Low visibility

Posted by Ken Campbell August 17, 2011 0 Comment 1011 views


The idea was to climb Mount Si by the light of a full moon and have breakfast at the top at sunrise. This being western Washington, however, we hiked up the steep trail in the tepid glow of our headlamps and the black of night progressed incrementally into the gray of day, rather than exploding in beams of radiant light.
The best laid plans… as they say.

Still, breakfast was delicious and the group was a lot of fun. There were 22 of us (I think), and I am pretty sure I was the oldest. We left from the parking lot at about 3am and I got to the summit a couple of minutes after 5am. Each of us had a backpack with some of the items for the breakfast feed, and we made a pile of the communal food for Marc and Paul to put together. The dutch oven cuisine (4 ovens, actually), was outstanding and was consumed in short order. Mimosas all around, and not a drop gone to waste.
Most of the group picked their way to the top of the haystack, the true summit, once the light had gotten established.

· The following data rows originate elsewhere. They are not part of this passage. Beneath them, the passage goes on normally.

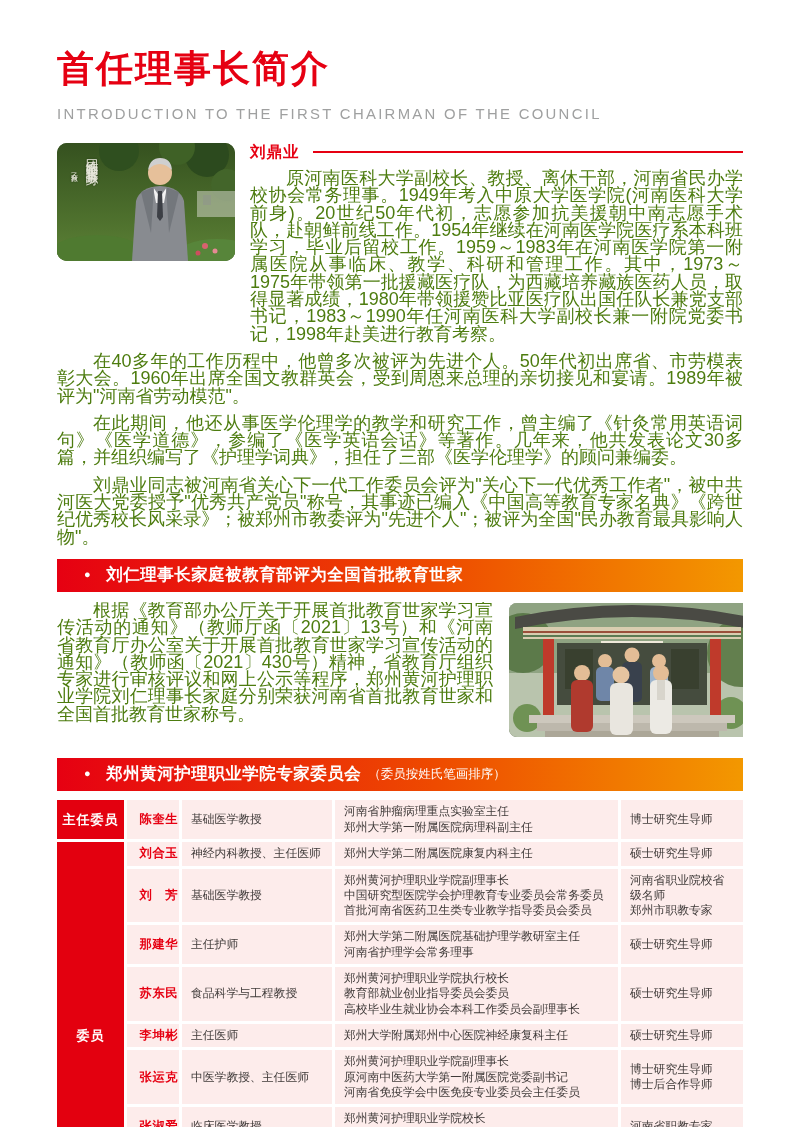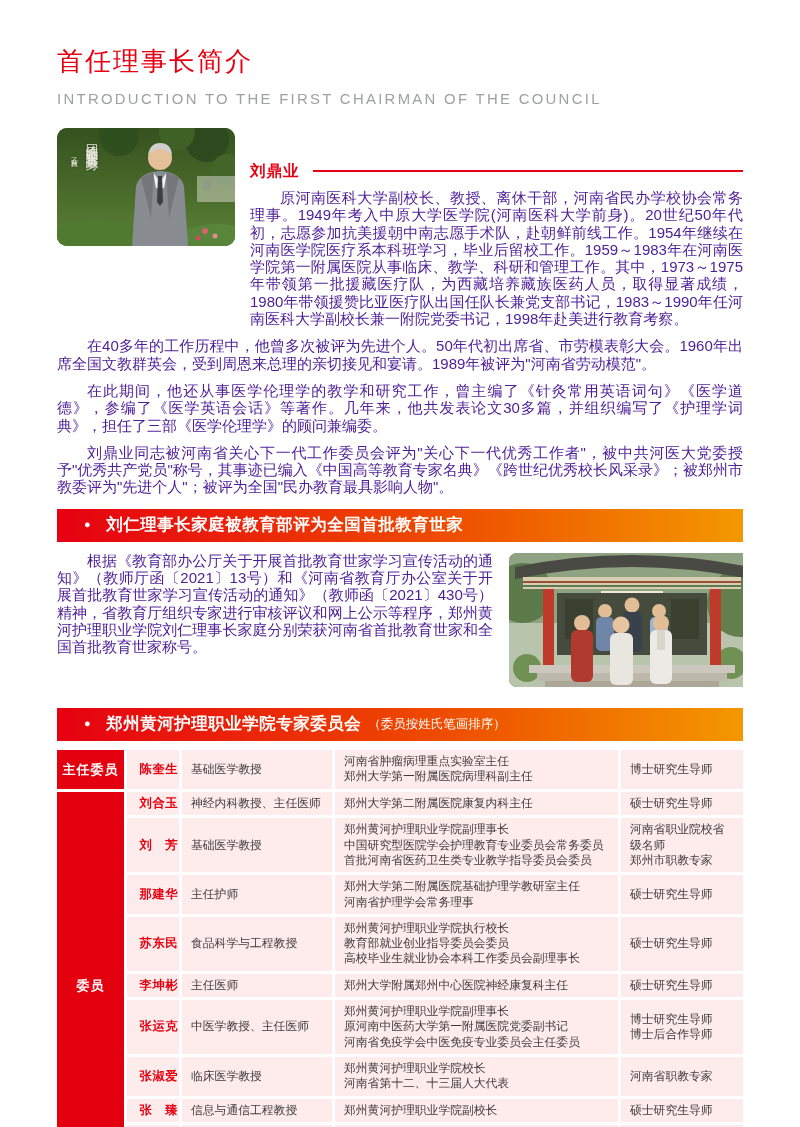"首任理事长简介" .page-title { font-size: 26px -> 37px; font-weight: normal -> bold }
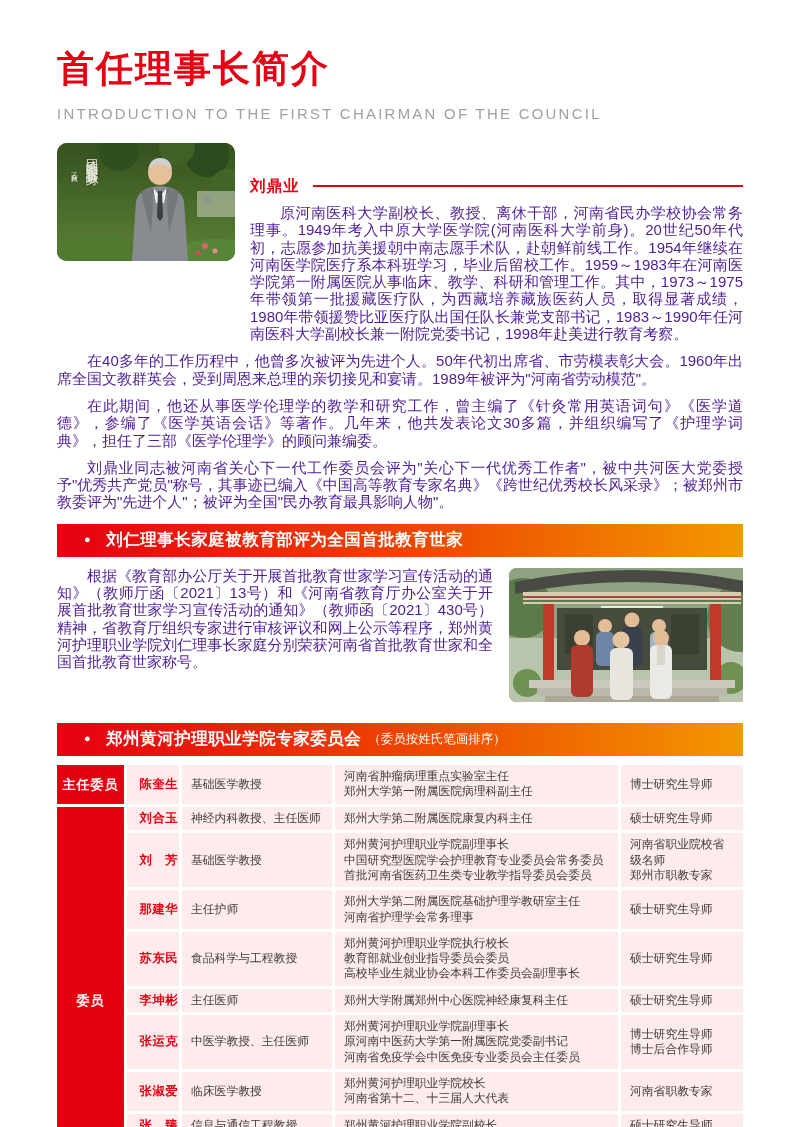"刘鼎业" .chairman-right { margin-top: 34px -> none }
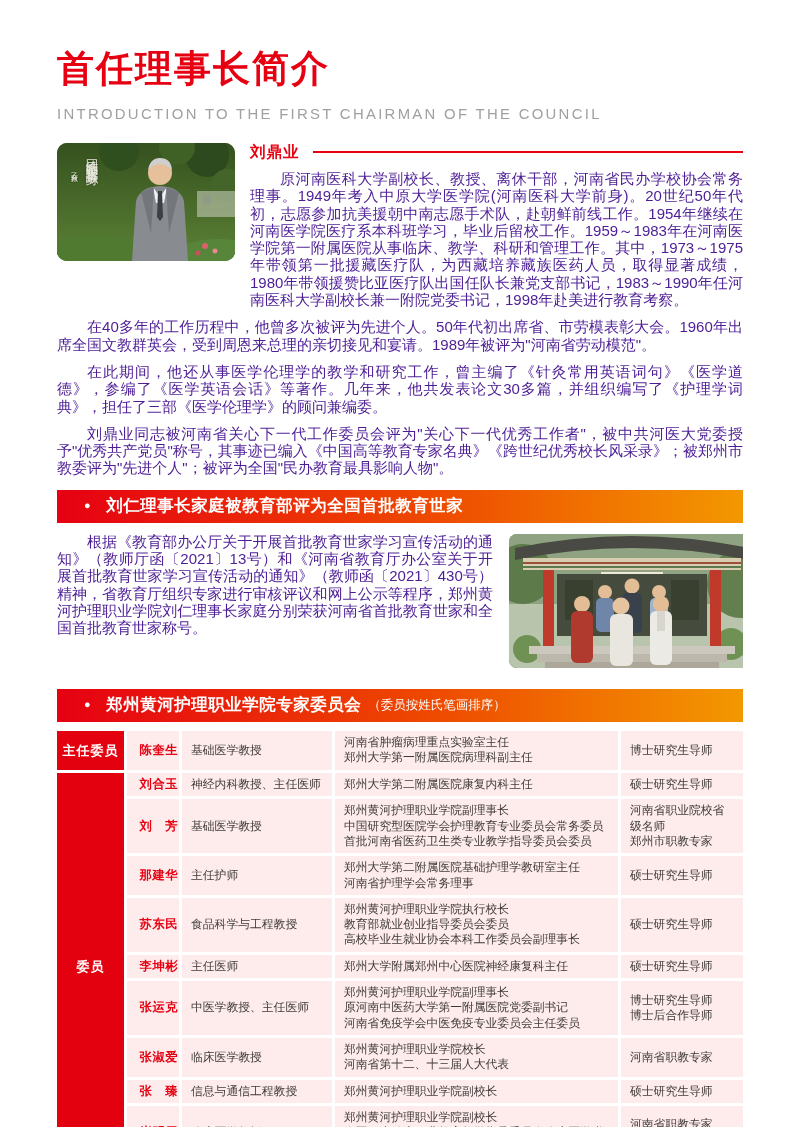"原河南医科大学副校长、教授、离休干部，河南省民办学校协会常务理事。1949年考入" p.body { color: #4c1d95 -> #4d7c0f; font-size: 15px -> 18px }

Shrouded in fog and cloud, for the most part, but the mists parted now and then to provide occasional views of the Cascades and the valley below.

This is the 5th annual for Marc and Paul, and it just gets more popular each year. It was my first time going with them, and although I have done the trail before, it’s been years. It’s a busy trail, probably the most-used in the entire range, and I encountered at least a hundred people on my way back down. Maybe two hundred. And all those people have an impact. (Maybe more on that later.)

A good time, overall. A nice way to start the morning.